Soigner son monde
Participation aux Ateliers de recherche-création intersectoriels Soigner son monde de Céline Huyghebaert et Pascale Millot à la session d’Hiver 2022.
Texte 1 #
Consignes #
Écriture de soi(autofiction, récit de soi, essai personnel, etc.)
Décrire, à la première personne et en 600 mots, une histoire personnelle: un souvenir, un événement, une rencontre, une expérience, etc.
- Prendre le risque de l’écriture au je
- Le récit de soi est politique
- Le récit de soi est un récit: il se construit.

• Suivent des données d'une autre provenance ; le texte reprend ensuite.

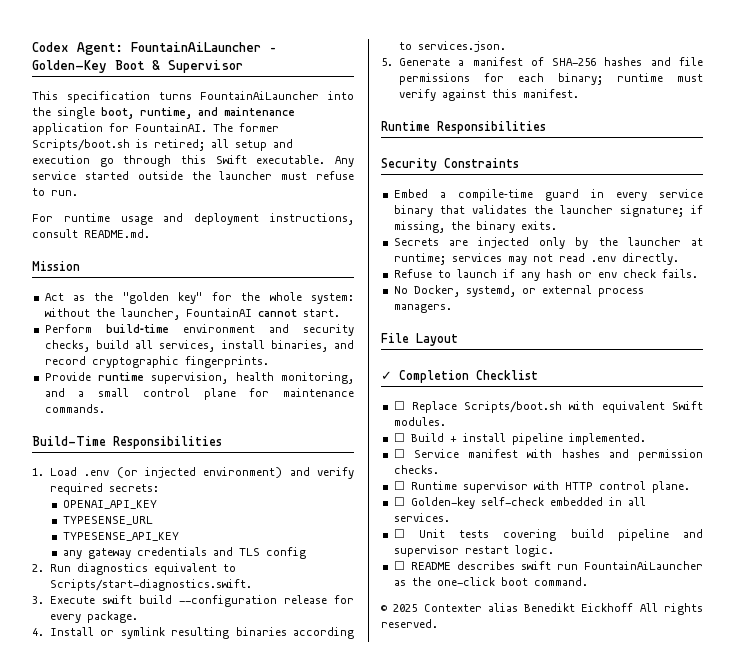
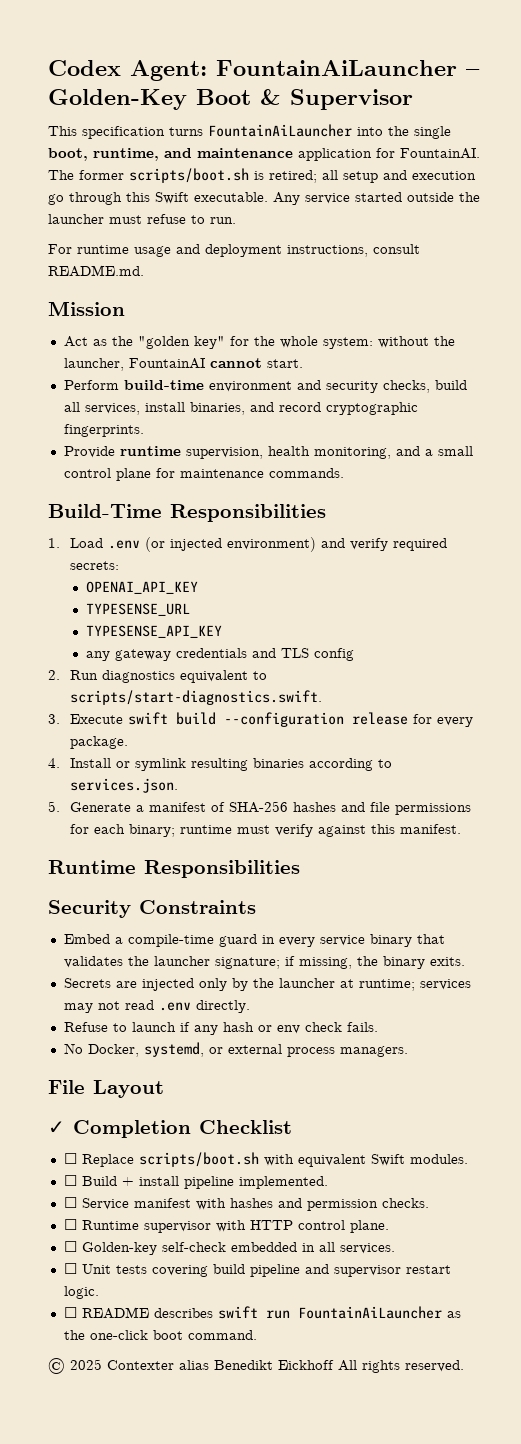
- The former Scripts/boot.sh is retired; all setup and execution go through this Swift executable.
+ The former scripts/boot.sh is retired; all setup and execution go through this Swift executable.
- 2. Run diagnostics equivalent to Scripts/start-diagnostics.swift.
+ 2. Run diagnostics equivalent to scripts/start-diagnostics.swift.
- ☐ Replace Scripts/boot.sh with equivalent Swift modules.
+ ☐ Replace scripts/boot.sh with equivalent Swift modules.

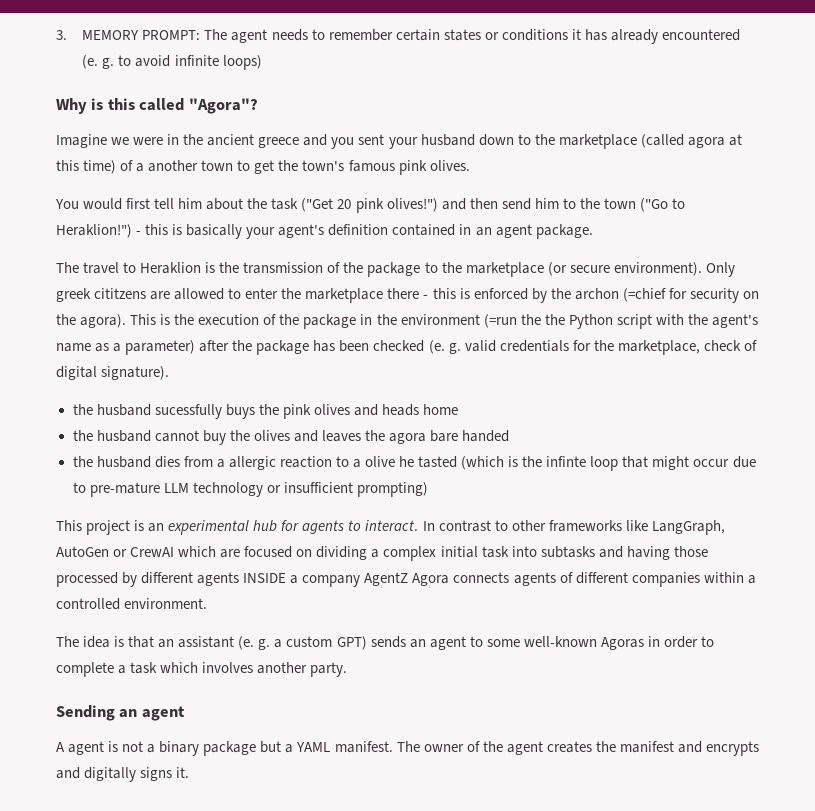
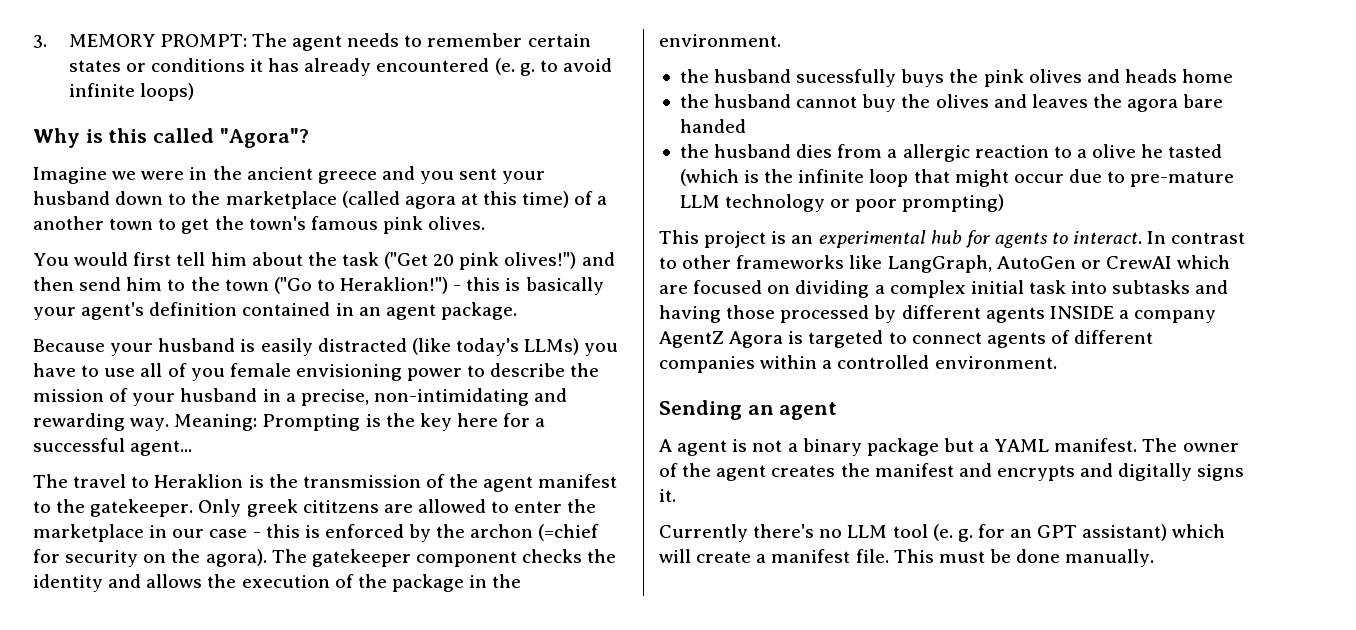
+ Because your husband is easily distracted (like today's LLMs) you have to use all of you female envisioning power to describe the mission of your husband in a precise, non-intimidating and rewarding way. Meaning: Prompting is the key here for a successful agent...
- The travel to Heraklion is the transmission of the package to the marketplace (or secure environment).
+ The travel to Heraklion is the transmission of the agent manifest to the gatekeeper.
- Only greek cititzens are allowed to enter the marketplace there - this is enforced by the archon (=chief for security on the agora).
+ Only greek cititzens are allowed to enter the marketplace in our case - this is enforced by the archon (=chief for security on the agora).
- This is the execution of the package in the environment (=run the the Python script with the agent's name as a parameter) after the package has been checked (e. g. valid credentials for the marketplace, check of digital signature).
+ The gatekeeper component checks the identity and allows the execution of the package in the environment.
- the husband dies from a allergic reaction to a olive he tasted (which is the infinte loop that might occur due to pre-mature LLM technology or insufficient prompting)
+ the husband dies from a allergic reaction to a olive he tasted (which is the infinite loop that might occur due to pre-mature LLM technology or poor prompting)
- In contrast to other frameworks like LangGraph, AutoGen or CrewAI which are focused on dividing a complex initial task into subtasks and having those processed by different agents INSIDE a company AgentZ Agora connects agents of different companies within a controlled environment.
+ In contrast to other frameworks like LangGraph, AutoGen or CrewAI which are focused on dividing a complex initial task into subtasks and having those processed by different agents INSIDE a company AgentZ Agora is targeted to connect agents of different companies within a controlled environment.
- The idea is that an assistant (e. g. a custom GPT) sends an agent to some well-known Agoras in order to complete a task which involves another party.
+ Currently there's no LLM tool (e. g. for an GPT assistant) which will create a manifest file. This must be done manually.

- Faites ressentir au lieu de décrire
Brouillon #
L’odeur des figuiers dans le noir #
Mon père racontait cette histoire
aux invités,
aux individus croisés ou interpellés,
à tous ceux qui me restent aujourd'hui sans visage,
pour leur dire que sa fille, sa première, pendant longtemps sa seule, n’avait pas peur du noir,
que c'était une guerrière,
une enfant particulière déjà,
un trois pommes à la tête blonde
qui, lorsqu'il a su marcher,
à la tombée de la nuit d’été,
avait pris cette habitude de faire le tour de la maison,
de passer par la porte du couchant, orientée nord-ouest,
et de repasser par la porte du levant, orientée nord-est.
Il la racontait encore à lui-même et j’en faisais peu à peu mon rituel, ma genèse.
Le passe-passe de l’avant morphée, le passage entre chien et loup.
Ce demi cycle comme le cercle d’une planète.
Je pense encore faire le tour de la maison comme se lover un instant dans un papasan de régression.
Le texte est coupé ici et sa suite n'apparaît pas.